Household rates, of a fashion, are a little complicated algorithm to create that because we do follow people and splits in household take place. It is not a one time concept, it is not a cross-sectional concept.
You can see that in the 1984 panel our non-response rate for the first interview was 4.9 percent, about 60-75 percent of that were refusals. That rate is pretty comparable to the rates that they see in the CPS in the March supplement.
As you go down there from wave one through wave nine, you will see that obviously the non-response accumulates. You will also notice that from wave to wave we lose fewer households over time, so that it averages probably about 2 percent a wave. We lose most of the people in the first three interviews. It is similar with the 1985 panel.
Another way of looking at non-response in this survey is to look at it from a person-based point of view. That is probably a better way. Looking at it from a person point of view, you are interested, usually, in the cohort of people that were there at the time of the first interview.
We have got about 79 percent who were there for five interviews straight. The dominant pattern of missing this is the attrition pattern. Once they drop out, they are gone. It is very difficult to convert them.
The way we treat our follow-up for non-response goes something like this. If you are out for two interviews in a row, just drop them from the sample, and we never go back. Otherwise, our interviewers try their best to convert the respondents, and they try hard.
Another form of non-response is the item non-response. Obviously, the interest in the survey is on income and program participation, whether we are getting better measurements of it.
We are getting lower item non-response rates for many income types that we are concerned with, compared to the March CPS.
Because it is a multi-interview design, you want to be able to link the people across time. An identifier is used to match data across time.
By and large, it works. The matching using the ID is very effective. We can match over time. Problems arise and you should try to understand why something does not match, it becomes very complicated, because people drop out of the survey for a variety of reasons, only one of which is non-response. Another could be they have moved, another they could have been institutionalized, or they could have died. There is a variety of reasons why you might not make a match, but, by and large, this identifier does work and people have been successful in matching over time.
The final thing I would like to mention are data products. The SIPP has several data products. One report series is the Series P-70, Household Economic Studies, which was originally providing average monthly data for calendar quarter; now looking more like a Series that provides information on special topics. The last three reports have dealt with assets and liabilities or wealth in the country, functional limitations and disability, and child care arrangements. Like any Census report, it is available through the Government Printing Office (GPO).
There are also working papers. These are papers developed by staff, and they are principally evaluation papers to deal with survey methodology and in some cases may even provide some substantive analyses, but only preliminary. That is, you have done a study and you do not quite feel that it is final, but you want to get it out to a broader community, the working papers vehicle is the way we do it.
The most important data product coming out of SIPP is the micro-data files. By nature, as I have mentioned, the content of SIPP is so diverse it is virtually impossible for Census or anyone to analyze all that data.

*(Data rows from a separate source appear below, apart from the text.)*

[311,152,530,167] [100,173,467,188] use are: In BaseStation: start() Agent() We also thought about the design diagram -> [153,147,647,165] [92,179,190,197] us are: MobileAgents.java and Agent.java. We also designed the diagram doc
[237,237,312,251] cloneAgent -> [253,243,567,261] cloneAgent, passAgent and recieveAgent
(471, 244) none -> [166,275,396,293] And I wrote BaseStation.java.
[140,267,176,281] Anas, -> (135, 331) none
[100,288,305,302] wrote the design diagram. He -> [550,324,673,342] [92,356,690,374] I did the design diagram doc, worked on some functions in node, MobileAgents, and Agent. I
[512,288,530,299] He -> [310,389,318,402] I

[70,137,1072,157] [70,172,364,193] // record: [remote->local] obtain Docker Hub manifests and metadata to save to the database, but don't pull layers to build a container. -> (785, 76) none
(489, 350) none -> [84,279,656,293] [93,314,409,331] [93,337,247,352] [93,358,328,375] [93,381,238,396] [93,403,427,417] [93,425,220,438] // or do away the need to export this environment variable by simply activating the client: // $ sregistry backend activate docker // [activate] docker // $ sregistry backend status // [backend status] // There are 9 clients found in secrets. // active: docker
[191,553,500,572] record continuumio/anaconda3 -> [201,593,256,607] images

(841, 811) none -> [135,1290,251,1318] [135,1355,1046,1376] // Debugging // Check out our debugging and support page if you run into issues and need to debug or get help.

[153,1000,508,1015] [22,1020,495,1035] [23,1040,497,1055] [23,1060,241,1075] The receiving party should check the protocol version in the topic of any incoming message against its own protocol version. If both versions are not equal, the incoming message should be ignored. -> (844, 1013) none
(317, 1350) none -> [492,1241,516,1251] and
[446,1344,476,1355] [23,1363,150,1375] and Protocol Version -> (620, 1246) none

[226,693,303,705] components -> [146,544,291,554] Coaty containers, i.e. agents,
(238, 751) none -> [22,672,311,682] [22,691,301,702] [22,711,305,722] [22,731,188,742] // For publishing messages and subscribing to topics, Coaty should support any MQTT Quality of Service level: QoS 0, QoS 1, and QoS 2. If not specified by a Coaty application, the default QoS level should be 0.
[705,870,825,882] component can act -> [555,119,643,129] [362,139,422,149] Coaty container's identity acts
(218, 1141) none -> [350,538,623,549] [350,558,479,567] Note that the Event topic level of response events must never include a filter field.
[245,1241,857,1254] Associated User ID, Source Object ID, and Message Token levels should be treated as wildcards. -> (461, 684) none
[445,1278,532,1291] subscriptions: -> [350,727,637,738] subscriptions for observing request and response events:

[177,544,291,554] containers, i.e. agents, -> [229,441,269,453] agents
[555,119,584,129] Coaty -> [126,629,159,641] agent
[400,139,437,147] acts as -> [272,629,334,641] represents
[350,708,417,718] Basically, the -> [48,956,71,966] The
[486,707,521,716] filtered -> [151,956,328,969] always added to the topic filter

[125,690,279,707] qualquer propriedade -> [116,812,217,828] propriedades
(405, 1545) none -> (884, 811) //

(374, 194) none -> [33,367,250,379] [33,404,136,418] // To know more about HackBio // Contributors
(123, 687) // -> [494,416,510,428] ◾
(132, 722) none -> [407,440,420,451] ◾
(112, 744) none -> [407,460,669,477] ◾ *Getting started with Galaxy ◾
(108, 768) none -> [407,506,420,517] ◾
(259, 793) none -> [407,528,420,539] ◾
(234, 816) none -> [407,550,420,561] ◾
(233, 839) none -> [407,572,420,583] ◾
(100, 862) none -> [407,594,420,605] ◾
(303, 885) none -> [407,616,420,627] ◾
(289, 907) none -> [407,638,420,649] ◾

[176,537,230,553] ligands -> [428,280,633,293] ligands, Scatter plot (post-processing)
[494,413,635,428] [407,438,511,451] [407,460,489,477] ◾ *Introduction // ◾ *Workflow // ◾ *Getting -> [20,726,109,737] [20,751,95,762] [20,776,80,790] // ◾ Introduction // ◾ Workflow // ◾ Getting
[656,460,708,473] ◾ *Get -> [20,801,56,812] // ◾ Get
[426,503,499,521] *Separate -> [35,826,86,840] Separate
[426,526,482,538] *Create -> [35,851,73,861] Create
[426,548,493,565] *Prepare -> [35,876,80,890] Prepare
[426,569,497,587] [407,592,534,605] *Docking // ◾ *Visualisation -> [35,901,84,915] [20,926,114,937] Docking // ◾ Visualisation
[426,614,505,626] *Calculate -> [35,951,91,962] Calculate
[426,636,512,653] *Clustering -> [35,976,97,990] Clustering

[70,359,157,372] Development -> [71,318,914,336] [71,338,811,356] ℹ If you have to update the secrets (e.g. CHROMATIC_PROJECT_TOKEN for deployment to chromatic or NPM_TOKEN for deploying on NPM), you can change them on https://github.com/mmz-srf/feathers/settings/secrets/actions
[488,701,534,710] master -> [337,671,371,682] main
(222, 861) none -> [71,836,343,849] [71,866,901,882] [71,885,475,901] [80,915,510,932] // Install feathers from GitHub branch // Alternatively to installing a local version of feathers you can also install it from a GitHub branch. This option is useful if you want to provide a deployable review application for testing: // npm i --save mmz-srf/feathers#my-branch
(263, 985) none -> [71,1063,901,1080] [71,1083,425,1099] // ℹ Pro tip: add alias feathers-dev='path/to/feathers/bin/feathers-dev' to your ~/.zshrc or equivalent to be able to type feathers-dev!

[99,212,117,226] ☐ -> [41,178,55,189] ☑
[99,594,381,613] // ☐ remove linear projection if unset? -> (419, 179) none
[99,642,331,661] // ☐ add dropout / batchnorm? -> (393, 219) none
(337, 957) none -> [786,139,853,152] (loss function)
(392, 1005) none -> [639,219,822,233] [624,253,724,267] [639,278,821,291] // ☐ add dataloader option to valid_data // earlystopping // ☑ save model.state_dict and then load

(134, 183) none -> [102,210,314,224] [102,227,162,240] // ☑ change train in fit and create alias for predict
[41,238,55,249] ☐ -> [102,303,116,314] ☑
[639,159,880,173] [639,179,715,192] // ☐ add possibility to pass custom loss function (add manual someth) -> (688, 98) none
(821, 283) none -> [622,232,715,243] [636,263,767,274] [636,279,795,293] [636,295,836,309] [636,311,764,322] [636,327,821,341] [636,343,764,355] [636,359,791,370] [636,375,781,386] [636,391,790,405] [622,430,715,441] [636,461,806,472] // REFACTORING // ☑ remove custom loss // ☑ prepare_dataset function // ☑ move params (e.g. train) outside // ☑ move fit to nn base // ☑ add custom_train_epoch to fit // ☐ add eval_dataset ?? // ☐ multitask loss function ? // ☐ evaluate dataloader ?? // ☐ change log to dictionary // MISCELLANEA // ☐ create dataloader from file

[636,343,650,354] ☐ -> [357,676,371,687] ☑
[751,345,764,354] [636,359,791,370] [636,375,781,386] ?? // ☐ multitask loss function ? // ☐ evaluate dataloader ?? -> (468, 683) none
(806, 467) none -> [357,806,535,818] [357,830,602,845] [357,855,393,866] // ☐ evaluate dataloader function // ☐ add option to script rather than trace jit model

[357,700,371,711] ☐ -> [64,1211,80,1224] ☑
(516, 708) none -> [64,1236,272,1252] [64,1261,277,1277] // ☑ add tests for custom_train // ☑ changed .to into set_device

At this time, there are several kinds of micro-data files. We release data for the core portion, that is, the income and program participation data. We release it in two structures. One a complex structure that has a series of record types, household, family, person, and income. All these record types are related to each other through a series of pointers.
Another product is the same data just in a different format. That is a rectangular format. For every person in the sample there is one record and so it is a rectangular file. We have got what we call a complex file and a rectangular file--same data, just a different structure.
Then we release the topical module data. The topical module data is always in a rectangular format and it has all the core data collected at the time the module data were collected.
These are the files that are currently available. We have released the waves one-nine core data for the 1984 panel; all nine interviews are now available. We have released the wave three, four and five of the topical module data for the 1984 panel. The release of wave seven, which is another asset/liability module, is imminent within the next month or so. The release of some core data from the 1985 panel will take place within the next several months.
Finally, we have a multi-wave data collection, but all the files I have just mentioned to you are cross-sectional. They are just for the interviews that we have conducted. One of the problems we have had difficulty dealing with is how to create the multi-wave file in such a way, that it links data, edits and imputes it over time so that it all makes sense. The project is difficult. An initial stab has been made of it, and that is what we call the "multi-wave research file." It is not, strictly speaking, a Census public use file. It is a research file that is not available through the normal means of going to our Data Users Services Division. It is available by writing to me or David McMillan at Census.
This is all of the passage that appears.